Summary: <sys-fs/multipath-tools-0.4.8-r1 World-writable socket (CVE-2009-0115)
Product: Gentoo Security Reporter: Robert Buchholz (RETIRED) <rbu>
Component: VulnerabilitiesAssignee: Gentoo Security <security>
Status: RESOLVED FIXED    
Severity: minor CC: base-system
Priority: High    
Version: unspecified   
Hardware: All   
OS: Linux   
URL: http://download.opensuse.org/update/10.3-test/repodata/patch-kpartx-6082.xml
Whiteboard: B3 [glsa]
Package list:
Runtime testing required: ---

Description Robert Buchholz (RETIRED) gentoo-dev 2009-04-01 23:15:53 UTC 
CVE-2009-0115 (http://nvd.nist.gov/nvd.cfm?cvename=CVE-2009-0115):
  multipath-tools in SUSE openSUSE 10.3 through 11.0 and SUSE Linux
  Enterprise Server (SLES) 10 uses world-writable permissions for the
  socket file (aka /var/run/multipathd.sock), which allows local users
  to send arbitrary commands to the multipath daemon.

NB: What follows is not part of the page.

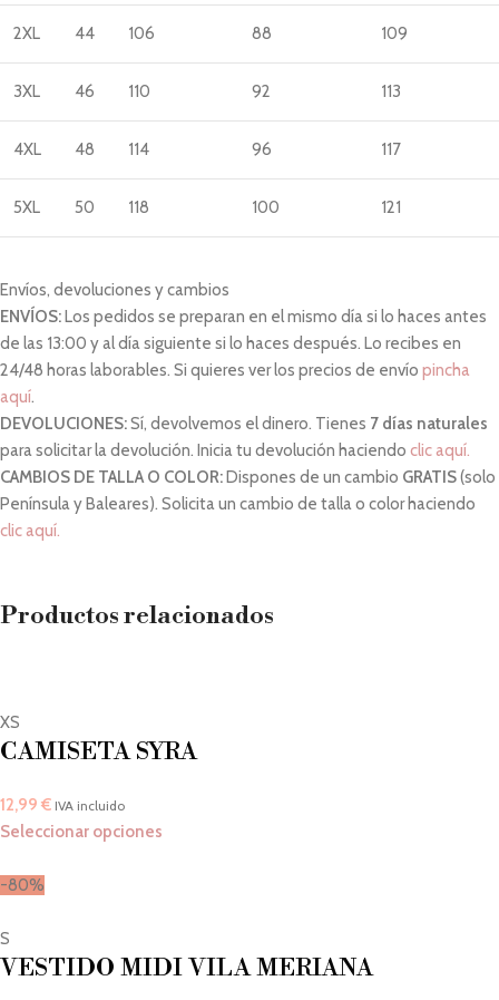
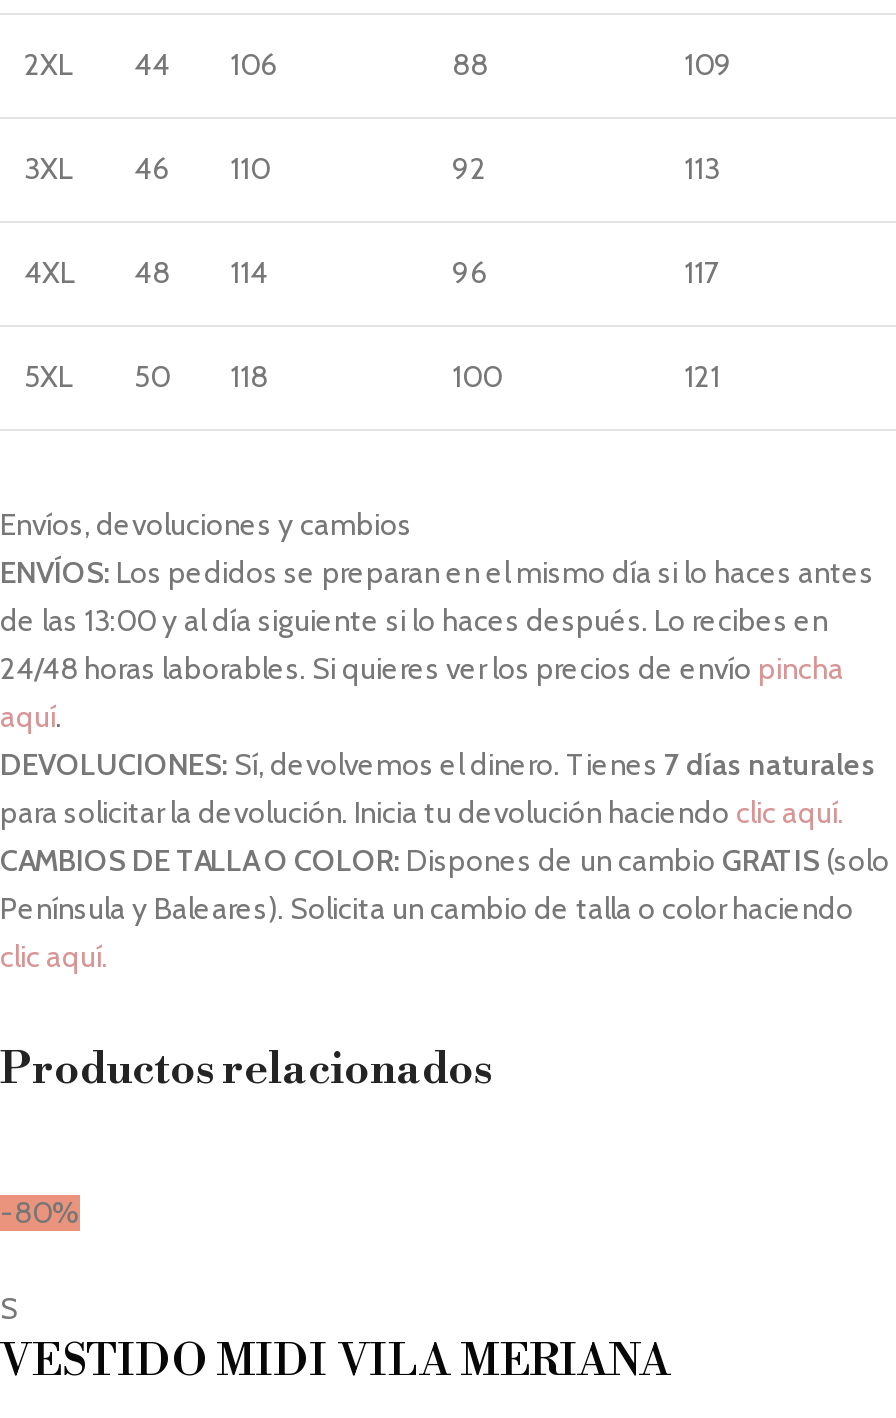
[0,713,197,842] XS | CAMISETA SYRA | 12,99 € IVA incluido | Seleccionar opciones -> none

Comment 2 Robert Buchholz (RETIRED) gentoo-dev 2009-07-16 20:10:00 UTC 
base-system, ping
Comment 3 Robin Johnson archtester Gentoo Infrastructure gentoo-dev Security 2009-10-30 08:10:55 UTC 
In 0.4.8-r1 (1.2) now, cleared for stable request (has some other fixes in it too).

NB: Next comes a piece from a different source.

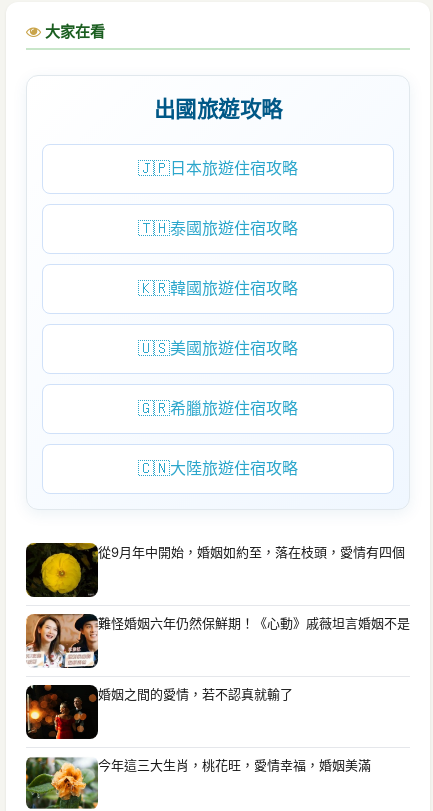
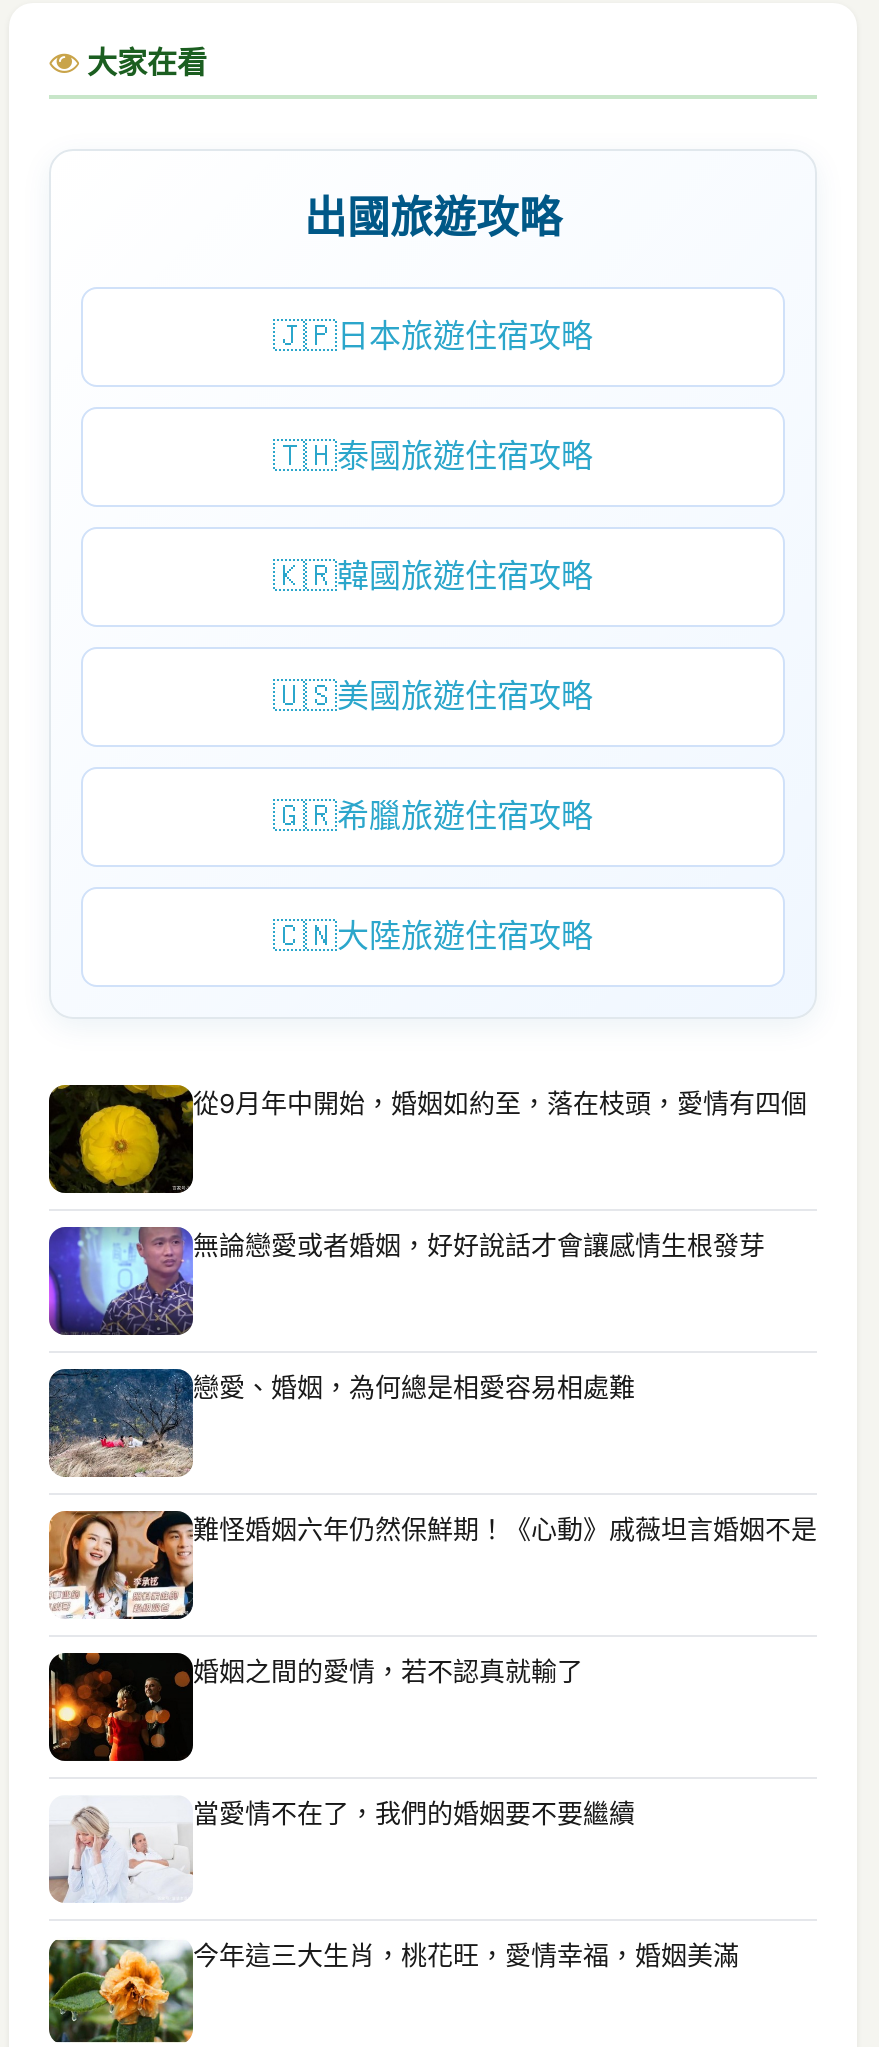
none -> [47,1225,765,1337] [image] | 無論戀愛或者婚姻，好好說話才會讓感情生根發芽
none -> [49,1367,635,1479] [image] | 戀愛、婚姻，為何總是相愛容易相處難
none -> [49,1797,635,1901] [image] | 當愛情不在了，我們的婚姻要不要繼續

Comment 4 Alex Legler (RETIRED) archtester gentoo-dev Security 2009-10-30 10:36:51 UTC 
Arches, please test and mark stable:
=sys-fs/multipath-tools-0.4.8-r1
Target keywords : "amd64 ppc ppc64 x86"
Comment 5 Brent Baude (RETIRED) gentoo-dev 2009-10-31 13:15:28 UTC 
ppc64 done
Comment 6 Christian Faulhammer (RETIRED) gentoo-dev 2009-11-03 19:25:24 UTC 
x86 stable
Comment 7 Markus Meier gentoo-dev 2009-11-04 11:11:24 UTC 
amd64 stable
Comment 8 Joe Jezak (RETIRED) gentoo-dev 2009-11-13 01:01:21 UTC 
Marked ppc stable.
Comment 9 Stefan Behte (RETIRED) gentoo-dev Security 2009-12-18 01:42:08 UTC 
GLSA vote: yes.
Comment 10 Robin Johnson archtester Gentoo Infrastructure gentoo-dev Security 2010-01-29 23:21:39 UTC 
+1 vote as the maintainer. Anybody writing to the socket locally can cause SAN disks to go offline, potentially causing an entire OCFS2 cluster to fence/panic.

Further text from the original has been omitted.